Lettres de Lémurie
1 février 2016 - CulturesNo Comment   //   3278 Views   //   N°: 73

Johary Ravaloson, Vol à vif,
La Réunion, Dodo vole, 2016. 

Le nouveau roman de Johary Ravaloson nous emporte dans une aventure au coeur de l’Isalo dont l’originalité est de présenter les poursuites de dahalo de leur point de vue : le narrateur caché dans les grottes observe l’hélicoptère des gendarmes qui les poursuit et comprend peu à peu comment leur tradition a été instrumentalisée. L’histoire se dédouble avec des retours en arrière, car Johary Ravaloson aime rappeler les traditions, ici le sikidy et la tradition du vol de bêtes. Ainsi, comme au théâtre, le jeune héros, écarté de ses parents à sa naissance pour cause de destin fort, élevé dans la forêt des Mikea vit en osmose avec la nature, surmonte les épreuves, tombe amoureux de sa demi-soeur mais tout finit bien car les méchants sont punis. 

Cependant, « les temps anciens rencontrent les temps neufs » (188). La culture traditionnelle d’une société présentée comme stable est menacée par ce qui représente la perversion de la modernité.

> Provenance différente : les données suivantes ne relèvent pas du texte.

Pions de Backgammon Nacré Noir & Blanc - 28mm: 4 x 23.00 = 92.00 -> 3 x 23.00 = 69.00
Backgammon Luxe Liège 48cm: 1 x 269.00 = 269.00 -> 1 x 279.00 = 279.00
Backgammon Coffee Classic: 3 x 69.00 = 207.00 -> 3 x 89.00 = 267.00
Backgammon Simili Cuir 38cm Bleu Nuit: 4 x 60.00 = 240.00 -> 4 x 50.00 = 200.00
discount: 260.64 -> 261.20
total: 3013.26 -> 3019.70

Le texte aborde la question de la gestion des parcs nationaux qui prive les populations de leur mode de vie, la corruption des hommes politiques, le traitement médiatique, les invasions de criquets, les ambitions concurrentes. Se croisent ou s’affrontent pour cela d’une part le vieux devin, le sage guérisseur, la jeune fille pure qui lit, le jeune orphelin courageux et d’autre part le fils élevé par les prêtres acquis à la vie urbaine devenu député qui descend sur terrain pour jouer au bienfaiteur mais qui détourne les dons et est le secret instigateur des manipulations. On rencontre aussi le président qui cherche à rafler les dons et à « contrôler l’imaginaire populaire » (155), la journaliste et les touristes vazaha naïfs, la mère éplorée qui, comme la Pénélope d’Ulysse, défait sa toile la nuit en attendant son fils banni.

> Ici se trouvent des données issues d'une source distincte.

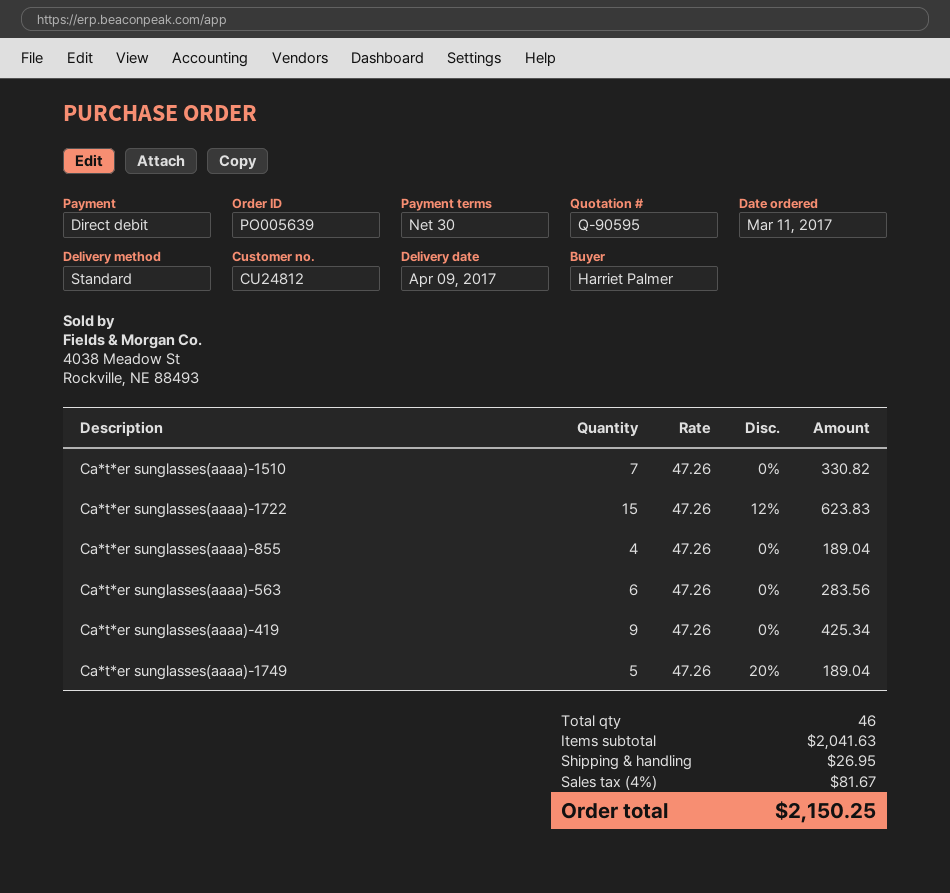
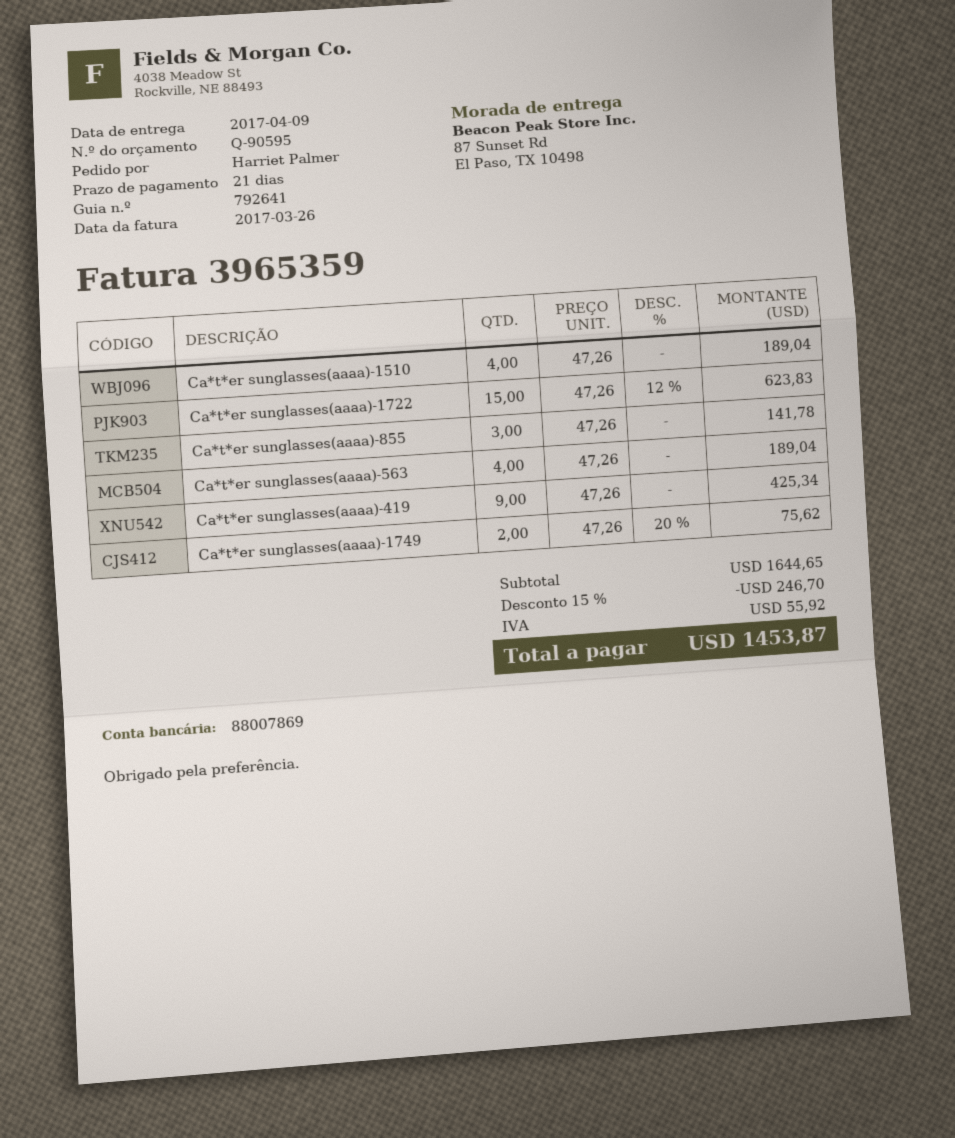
payment terms: 30 days -> 21 days
Ca*t*er sunglasses(aaaa)-1510: 7 x 47.26 = 330.82 -> 4 x 47.26 = 189.04
Ca*t*er sunglasses(aaaa)-855: 4 x 47.26 = 189.04 -> 3 x 47.26 = 141.78
Ca*t*er sunglasses(aaaa)-563: 6 x 47.26 = 283.56 -> 4 x 47.26 = 189.04
Ca*t*er sunglasses(aaaa)-1749: 5 x 47.26 - 20% = 189.04 -> 2 x 47.26 - 20% = 75.62
subtotal: 2041.63 -> 1644.65
discount: none -> 15% = 246.70
shipping: 26.95 -> none
tax: 81.67 -> 55.92
total: 2150.25 -> 1453.87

Tout ce petit monde « baar » reste dans l’Isalo devenu « Yshal », le lieu de référence marqué par la beauté des couleurs, la richesse de la faune, l’étendue des espaces mais aussi les menaces humaines (le tavy, la violence) et naturelles (les criquets). Il est magnifié par les expressions poétiques comme « l’aube pointait ses lèvres roses et humides » (75) et les traductions du malgache : « la vie est douce » (53, 116), « c’est toi qui fais le jour » (45).

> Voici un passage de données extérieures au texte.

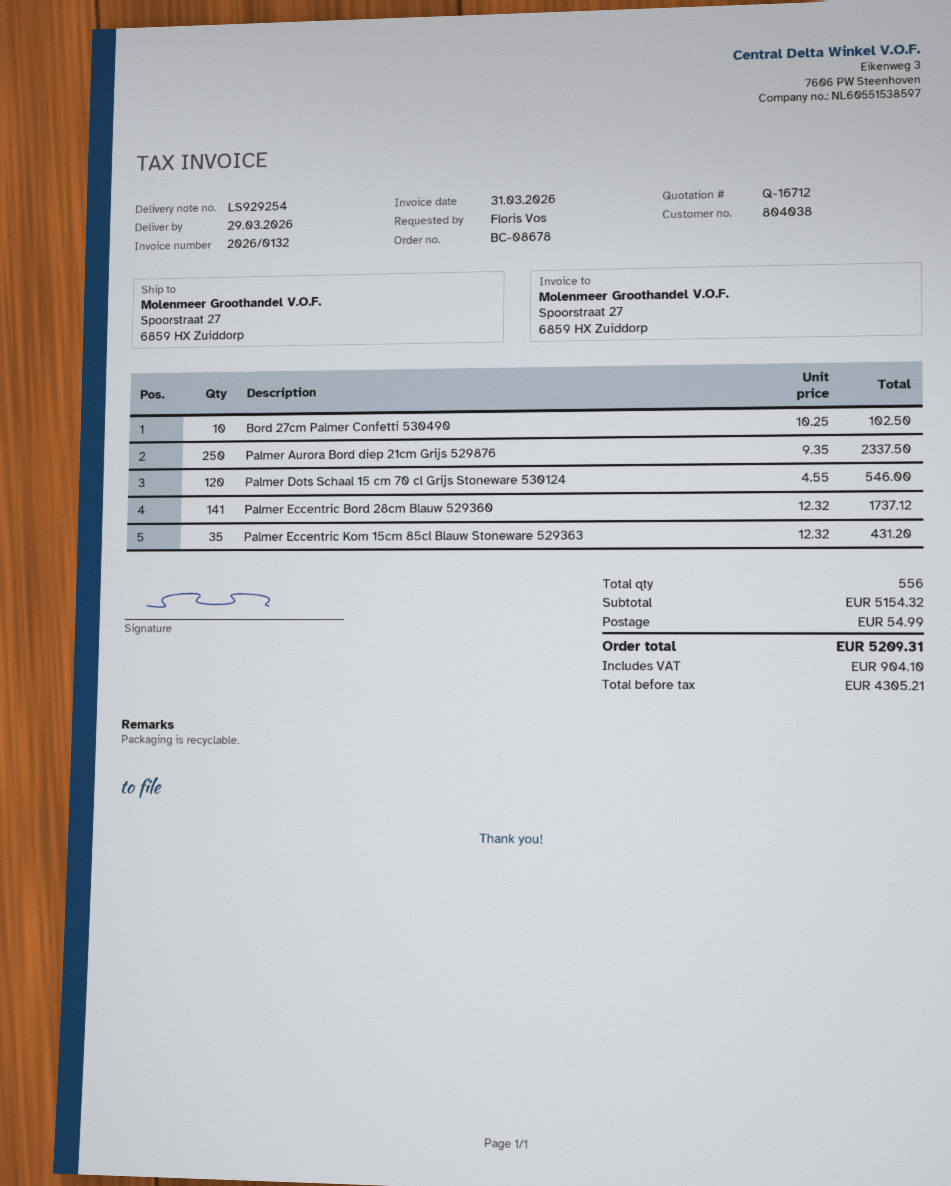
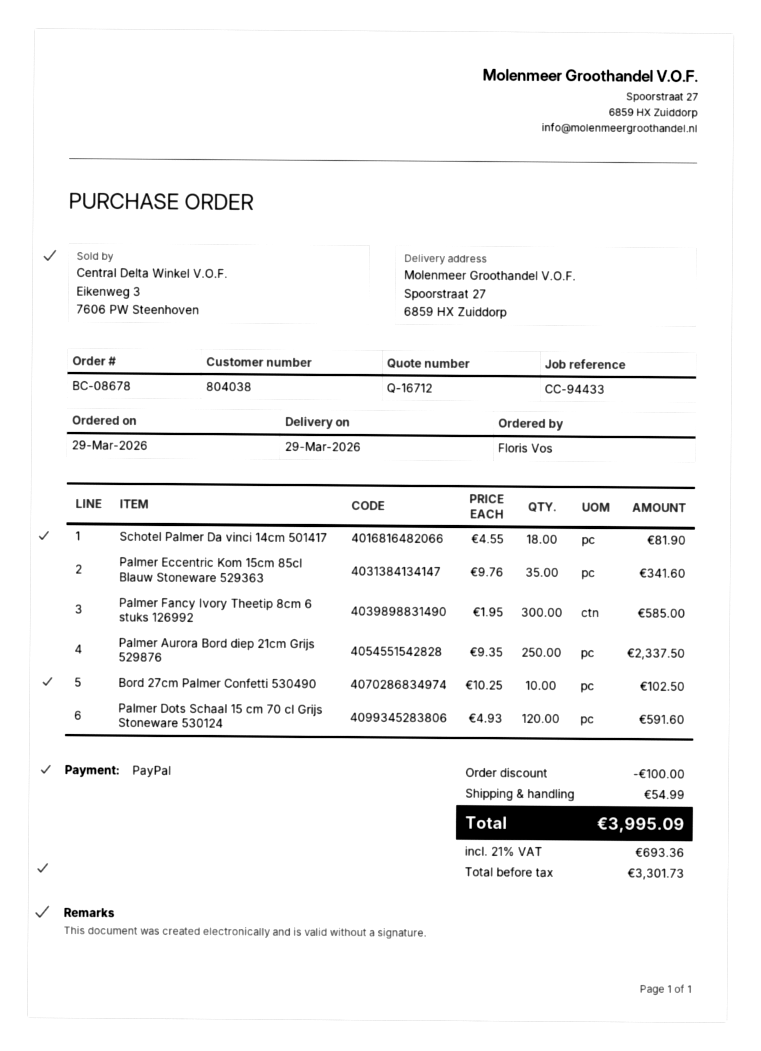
Palmer Dots Schaal 15 cm 70 cl Grijs Stoneware 530124: 120 x 4.55 = 546.00 -> 120 x 4.93 = 591.60
Palmer Eccentric Bord 28cm Blauw 529360: 141 x 12.32 = 1737.12 -> none
Palmer Eccentric Kom 15cm 85cl Blauw Stoneware 529363: 35 x 12.32 = 431.20 -> 35 x 9.76 = 341.60
Schotel Palmer Da vinci 14cm 501417: none -> 18 x 4.55 = 81.90
Palmer Fancy Ivory Theetip 8cm 6 stuks 126992: none -> 300 x 1.95 = 585.00
discount: none -> 100.00
net: 4305.21 -> 3301.73
tax: 904.10 -> 693.36
total: 5209.31 -> 3995.09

Les lecteurs avisés reconnaîtront facilement les noms des lieux (l’Urùmbé, Ilakak), des gens (les Miké), le professeur Ratsimamanga derrière « le célèbre chercheur Tsaramang qui, dans la Capitale, adaptait au service de la médecine moderne la pharmacopée traditionnelle » (134), un président – anonyme – qui distribue des produits allemands (rhénans). Ils retrouveront cette nostalgie des origines que Johary Ravaloson appliquait aux Zafimaniry dans ses ouvrages précédents (« je reviens vers La Source » dit-on en dernière page) et qui rend ces dahalo si sympathiques. Oui, la littérature change le regard, transfigure le réel, si, comme le papang du texte et du destin, on prend de la hauteur, grâce à elle. L’auteur présentera le roman au Forum littéraire de l’IFM ce samedi 6 février à 10 h 30.